The True Cost of Delaying Investments

Let’s take a simple example. Imagine two friends: Ram starts investing ₹5,000 monthly at age 25, and Shyam waits until 35 to start investing ₹10,000 monthly. and both continue to invest till age 60. Let us see what happens to their wealth accumulation,

  RAM SHYAM
CURRENT AGE 25 25
SIP STARTED ATt AGE 25 35
SIP AMOUNT RS 5000 RS 10000
TILL AGE 60 60
ASSUMED RETURN 12% PA 12% PA
TOTAL INVESTMENT RS 21 LACS RS 30 LACS
TOTAL ACCUMULATION RS 2.75 CRORES RS 1.70 CRORES
EXCESS RS 1.05 CRORES  

Though Ram invested ₹ 9 Lacs less than Shyam, his accumulation is Rs 2.75 Crores compared to Shyam’s  Rs 1.70 Crores, that is 1.05 Crore more.

Delay in starting investments can translate to lacs of rupees lost in potential wealth, simply because of waiting. As shown in example earlier a 6-year delay can reduce the end wealth by nearly half (@12% pa). So, putting off investing until “later” could be one of the most expensive mistakes you make in your life.

Common Excuses for Delaying—and Why They Don’t Hold Up

Many young people don’t start investing because they feel they don’t make enough or believe they’ll start when they’re financially stable. But this logic is flawed. Here’s why:

  1. You Can Start Small: You don’t need a large amount to start investing. Today you can start SIPs (Systematic Investment Plans) with as little as ₹500 per month. Small amounts may not seem significant, but over time, even minor investments can grow into substantial sums. It's all about building a habit to save.
  2. Financial Stability Isn’t a Destination: Financial stability is often seen as a goal, but it’s more of a journey. Building financial stability comes from disciplined habits like budgeting, saving, and investing early, which helps you see your wealth grow giving you the comfort in life. Waiting for the “perfect” moment to start will likely keep you waiting forever.
  3. Future Income Won’t Make Up for Lost Time: Many young professionals think, “I’ll save more when I earn more.” But higher income later in life doesn’t entirely compensate for the years you lost on compounding. Starting early gives you a crucial advantage that no future raise or bonus can replace. We have seen in the given example hereinabove.
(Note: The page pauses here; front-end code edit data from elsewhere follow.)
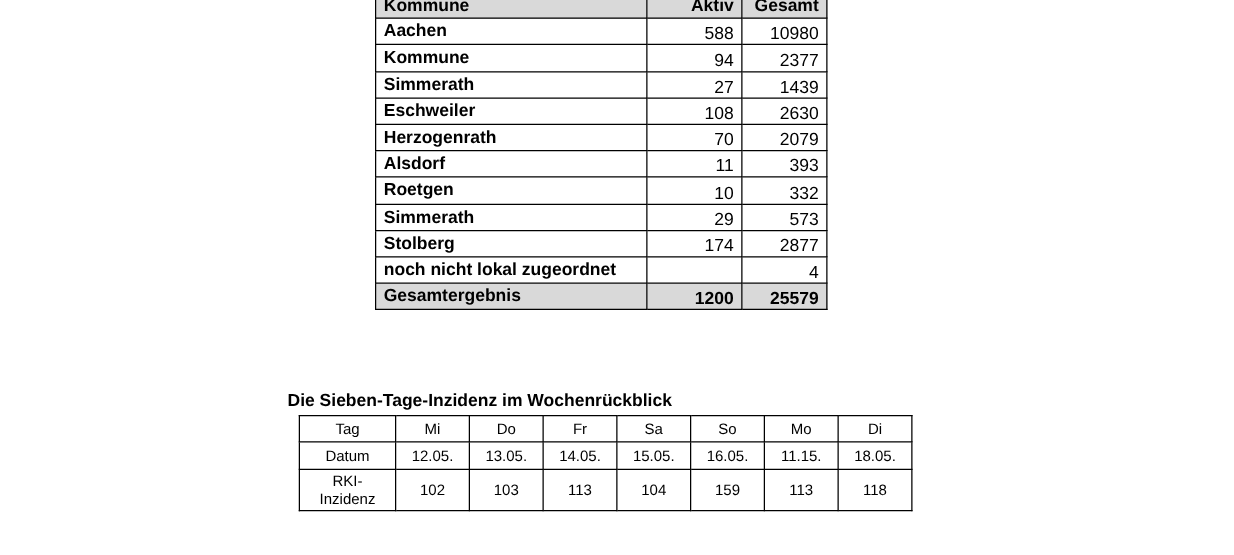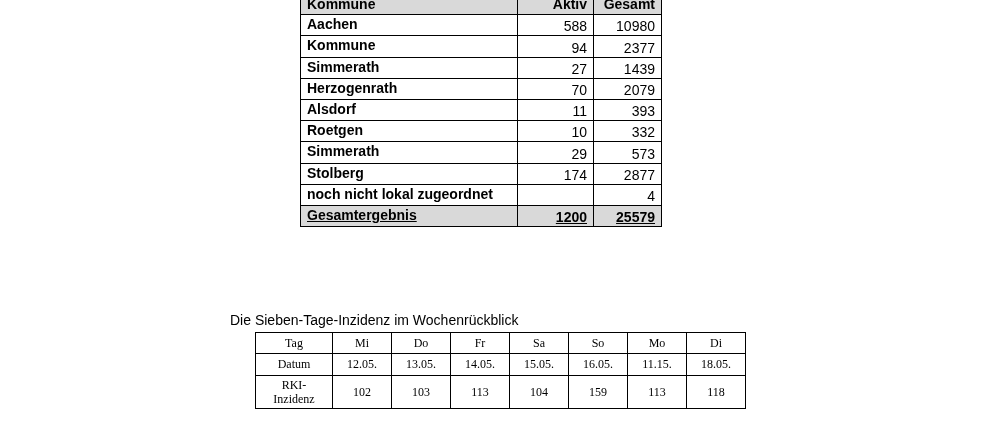--- a/index.html
+++ b/index.html
@@ -50,6 +50,11 @@
         <td class="c-name">Simmerath</td>
         <td class="c-num">27</td>
         <td class="c-num">1439</td>
+      </tr>
+      <tr>
+        <td class="c-name">Eschweiler</td>
+        <td class="c-num">108</td>
+        <td class="c-num">2630</td>
       </tr>
       <tr>
         <td class="c-name">Herzogenrath</td>

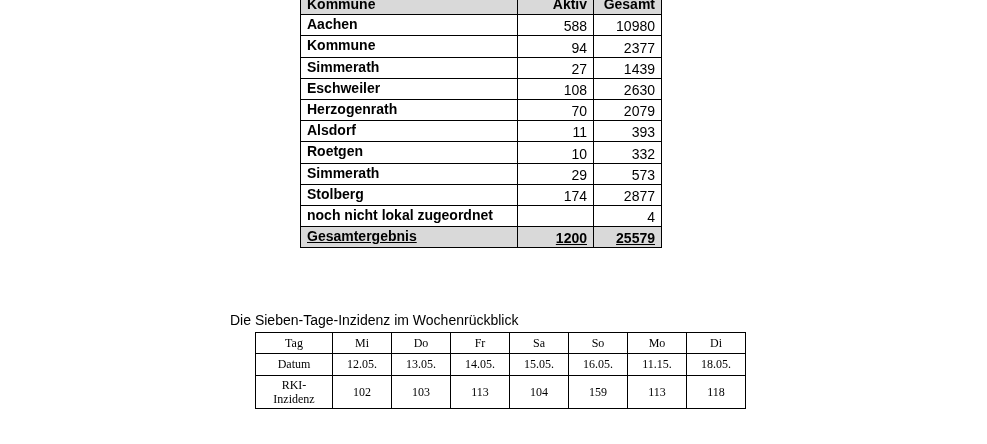--- a/index.html
+++ b/index.html
@@ -15,7 +15,7 @@
   #cases .c-ges { width:55px; }
   #cases td.c-num { vertical-align:bottom; line-height:18px; }
   #cases td.c-name { vertical-align:top; line-height:18px;font-weight:bold; }
-  #cases tr.total td { background:#d9d9d9; font-weight:bold;text-decoration:underline; }
+  #cases tr.total td { background:#d9d9d9; font-weight:bold; }
   #inc-title { position:absolute; left:230px; top:312px; font-size:14px; font-weight:normal; }
   #inc { left:255px; top:332px; font-size:12px;font-family:Liberation Serif, serif; }
   #inc td { border:1px solid #000; text-align:center; padding:0; width:58px; }

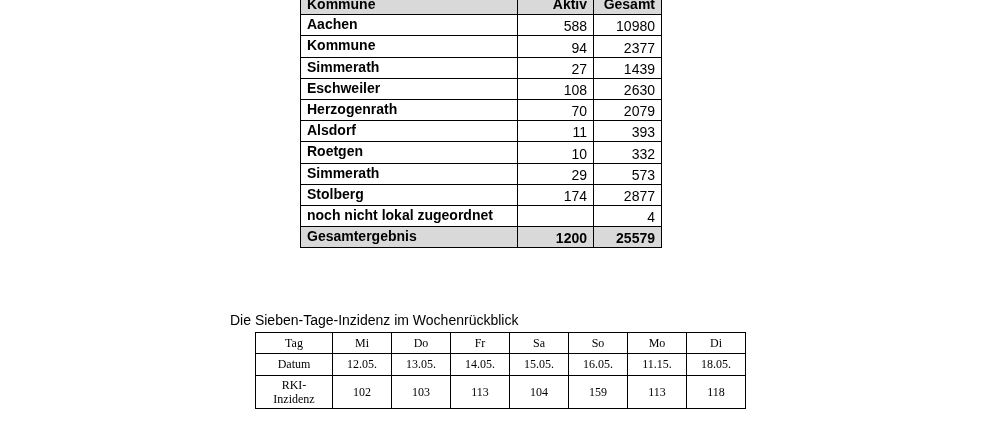--- a/index.html
+++ b/index.html
@@ -16,7 +16,7 @@
   #cases td.c-num { vertical-align:bottom; line-height:18px; }
   #cases td.c-name { vertical-align:top; line-height:18px;font-weight:bold; }
   #cases tr.total td { background:#d9d9d9; font-weight:bold; }
-  #inc-title { position:absolute; left:230px; top:312px; font-size:14px; font-weight:normal; }
+  #inc-title { position:absolute; left:230px; top:312px; font-size:14px; font-weight:bold; }
   #inc { left:255px; top:332px; font-size:12px;font-family:Liberation Serif, serif; }
   #inc td { border:1px solid #000; text-align:center; padding:0; width:58px; }
   #inc td.lbl { width:76px; }

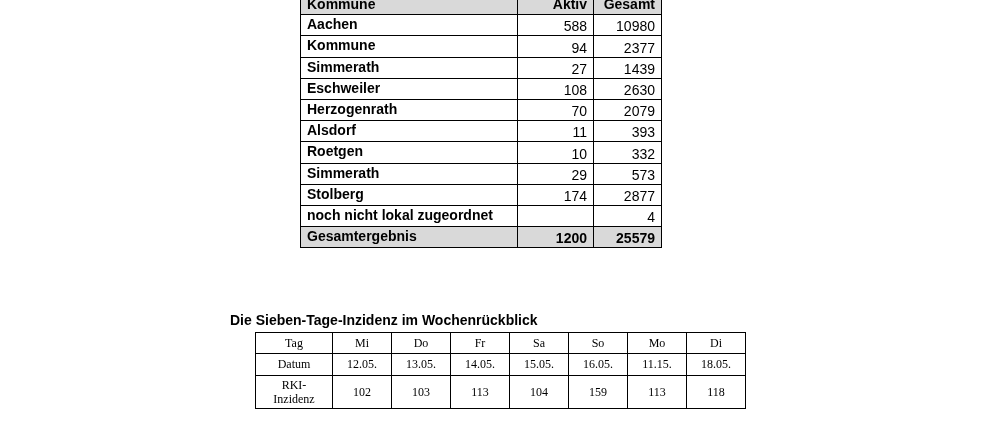--- a/index.html
+++ b/index.html
@@ -17,7 +17,7 @@
   #cases td.c-name { vertical-align:top; line-height:18px;font-weight:bold; }
   #cases tr.total td { background:#d9d9d9; font-weight:bold; }
   #inc-title { position:absolute; left:230px; top:312px; font-size:14px; font-weight:bold; }
-  #inc { left:255px; top:332px; font-size:12px;font-family:Liberation Serif, serif; }
+  #inc { left:239px; top:332px; font-size:12px; }
   #inc td { border:1px solid #000; text-align:center; padding:0; width:58px; }
   #inc td.lbl { width:76px; }
   #inc tr.r1 td { height:20px; }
Practical Steps to Start Your Financial Journey

If you’re ready to take control of your finances, here are some steps you can start right now:

  1. Set Up a Budget: A budget is the foundation of financial planning. Tracking your income and expenses helps you understand where your money is going and identify areas where you can cut back to save more. It helps you balance your sayings with lifestyle.
  2. Create an Emergency Fund: Aim to set aside 9 - 12 months’ worth of living expenses in a savings account. This fund is your financial cushion in case of unexpected expenses or job loss.
  3. Start a Systematic Investment Plan (SIP): SIPs allow you to invest small, regular amounts into mutual funds. This is an excellent way to get into the habit of investing without needing a lump sum.
  4. Invest in Yourself: Finally, invest in building skills that can increase your income potential. Whether it’s taking a course, learning a new skill, or networking within your industry, investing in yourself often yields high returns.

Don’t Let “Later” Cost You Your Future

Your 20s are your prime years to build a foundation for wealth, don’t just let it slip by. Wealth-building doesn’t happen by accident; it’s the habit of saving, even if it is small, the habit of being consistent and disciplined with your investments over time. By taking control of your finances early, you’re not just preparing for a more secure future—you’re building a future that’s full of options, opportunities, and freedom.

So, stop thinking you’ll “figure it out later.” Start now, even with small steps, and let time work in your favor. The sooner you take control, the more power you’ll have to shape the future you desire.